We compared the obtained BMFTL with the TMF values in order to determine whether the information indicated by the calculated BMFTL for specific predator/prey combinations results in higher or lower accumulation than calculated according to TMFs. A strongly significant correlation could be observed both for shad and whitefish, likely because the whole food web depends mostly on the fish-zooplankton relationships. However, the different slopes of the regression line calculated for whitefish (0.962) and shad (0.516) might derive from trophic contribution of other aquatic organisms to shad diet, besides zooplankton, as previously reported. Based on these results, we suggest a possible use of BMFTL values, as alternative to TMF to investigate the biomagnification potential of organic and inorganic chemicals in the evaluation of simple trophic food webs.
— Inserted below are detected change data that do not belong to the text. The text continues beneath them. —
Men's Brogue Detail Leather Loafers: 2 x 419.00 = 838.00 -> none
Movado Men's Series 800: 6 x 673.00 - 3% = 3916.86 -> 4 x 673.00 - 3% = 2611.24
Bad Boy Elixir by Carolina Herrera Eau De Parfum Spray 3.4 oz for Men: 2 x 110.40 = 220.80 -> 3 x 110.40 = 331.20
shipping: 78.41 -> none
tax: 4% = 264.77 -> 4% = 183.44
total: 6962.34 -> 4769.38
When comparing our results with previously published studies, the TMFs reported here for Lake Maggiore are very similar to those calculated in several other investigations (Hu et al., 2010; Ren et al., 2010; Yu et al., 2012), thus confirming that DDx, many PCBs, and PBDEs are able to biomagnify within food webs. A similar situation can be reported also for Hg, with an average calculated TMF of 4.3 for freshwater ecosystems around the world (Lavoie et al., 2013).

Conclusion

In this paper, a critical analysis of the data deriving from CIPAIS monitoring programs in two large deep lakes in the pre-alpine Italian-Swiss area is reported. In particular, the main spatial and temporal trends were derived for sediments and biota and comparisons between the two lakes were also carried out, though partially fragmentary sequences in the dataset. Point and diffuse sources of target toxicants were identified and the time trends allowed to emphasize the contribution of legacy and current contamination. Besides, in order to assess the biomagnification in food webs in Lake Maggiore, two different models were compared.
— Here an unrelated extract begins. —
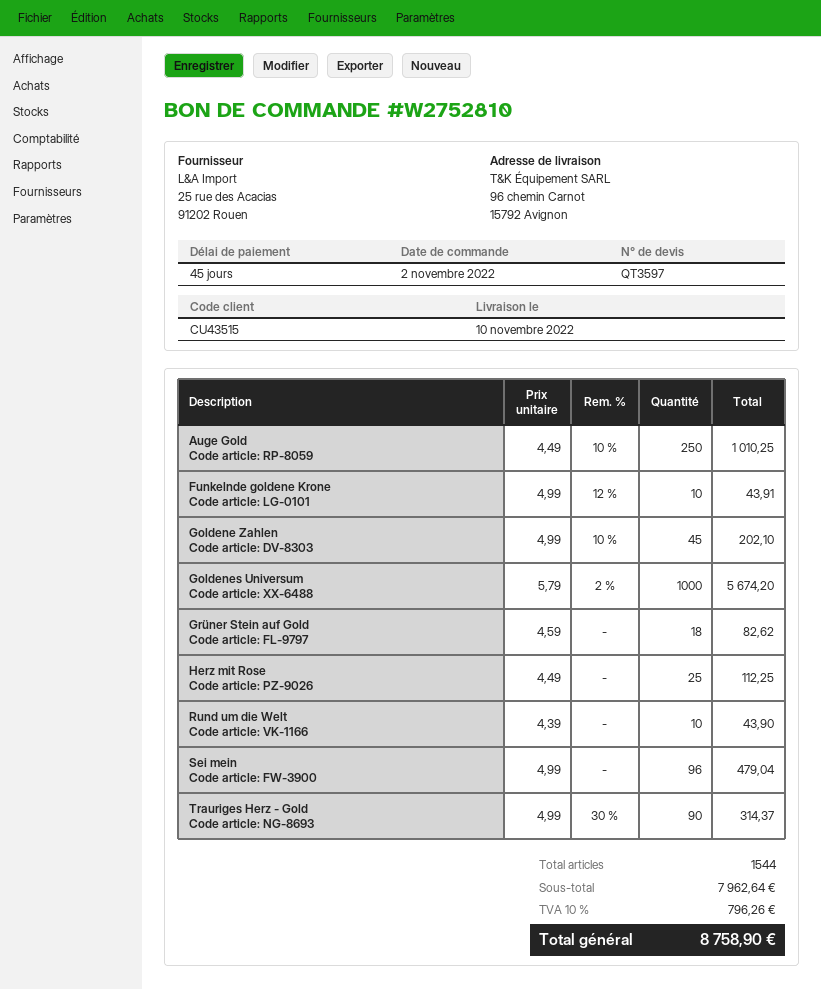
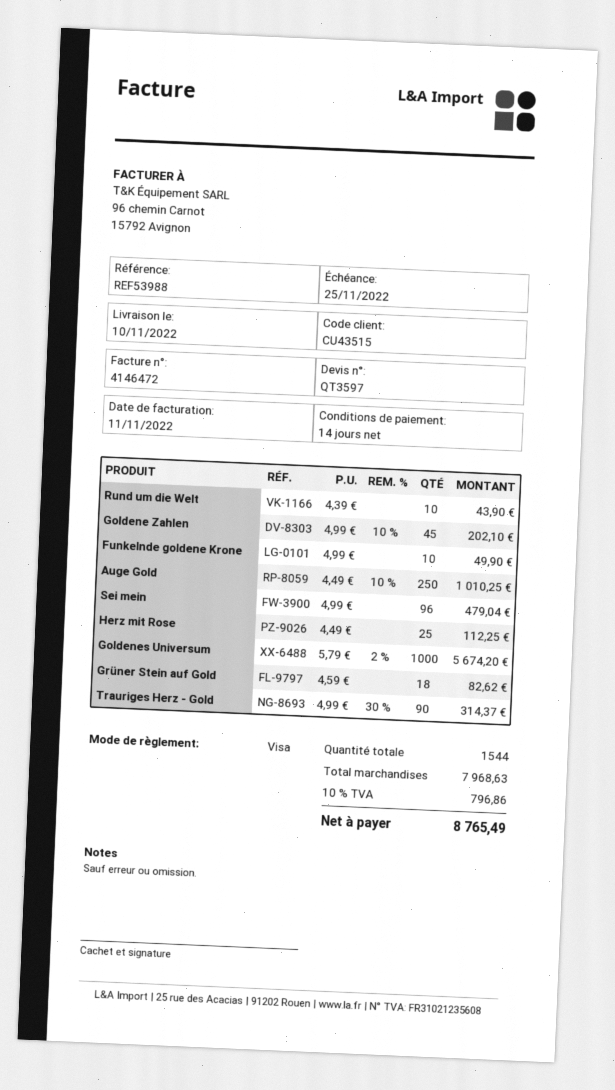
payment terms: 45 days -> 14 days
Funkelnde goldene Krone: 10 x 4.99 - 12% = 43.91 -> 10 x 4.99 = 49.90
subtotal: 7962.64 -> 7968.63
tax: 10% = 796.26 -> 10% = 796.86
total: 8758.90 -> 8765.49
We conclude that, in Lake Maggiore, DDx and Hg contamination derive from past industrial activities along the Toce River and we also highlight potential risks for the ecosystem: in sediments, DDx and Hg values exceeded PEC thresholds according to MacDonald et al. (2000) and the European QSBs were exceeded in fish. Even if the concentrations of pollutants are decreasing in time in sediments samples, in biota the same trends were not observed for all contaminants. For example, Hg showed no decreasing trend in fish, pointing out that this toxicant is still bioavailable to aquatic organisms. Besides, in both lakes the current industrial use for PBDEs, the past use for PCBs and the prevailing natural origin for As were highlighted.
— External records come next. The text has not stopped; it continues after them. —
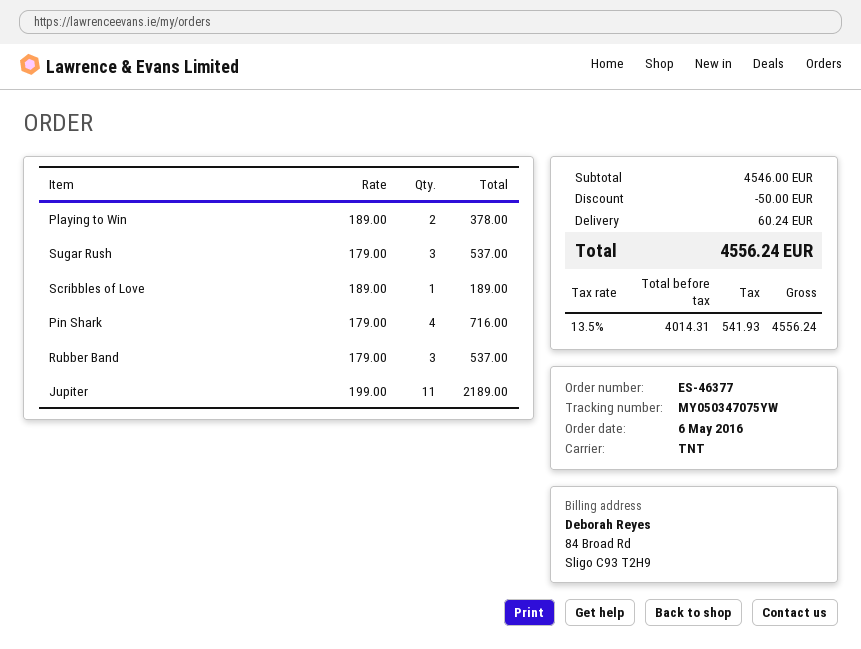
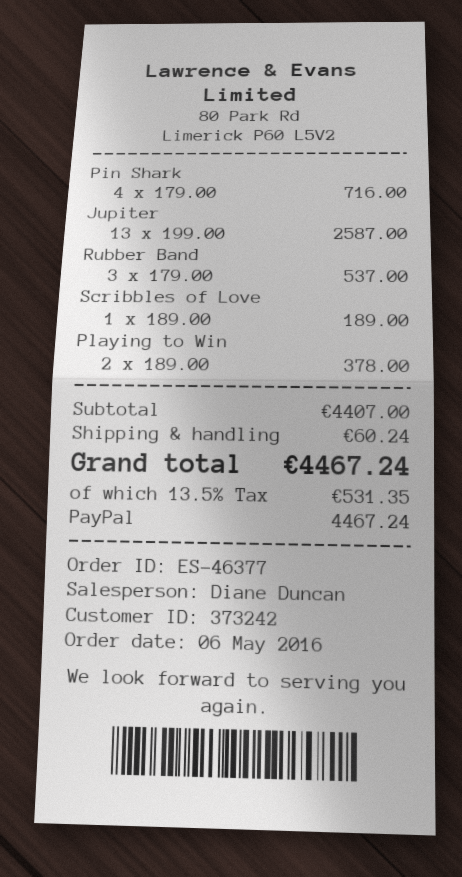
Sugar Rush: 3 x 179.00 = 537.00 -> none
Jupiter: 11 x 199.00 = 2189.00 -> 13 x 199.00 = 2587.00
subtotal: 4546.00 -> 4407.00
discount: 50.00 -> none
tax: 13.5% = 541.93 -> 13.5% = 531.35
total: 4556.24 -> 4467.24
Through the analysis of the biomagnification in a pelagic food chain in Lake Maggiore, we showed the crucial role of timing for the contamination transfer to the higher trophic levels; as well, the SIA analysis of seasonality showed that food chains may change with the season, according to the ecological/behavioral traits of the considered species. In addition, we hypothesize that the observed difference in the slope of the regression line between TMF and BMFTM for whitefish and shad mirrors a trophic contribution of other food sources, in addition to zooplankton, to shad diet. Lastly, for the considered pelagic chain (zooplankton–fish), TMF and BMFTL values showed a Hg > DDx ≈ PBDEs biomagnification capacity, while limited values were calculated for PCBs, probably because of an age-dependent relationship in the bioaccumulation process.

Lake Lugano showed lower contamination than Lake Maggiore as expected, with a diffuse origin of the analyzed toxicants, with the exception of PBDEs in fish, for which concentrations were higher than in Lake Maggiore: their origin and their bioaccumulation in biota deserves a deeper analysis to identify potential point sources in Lake Lugano.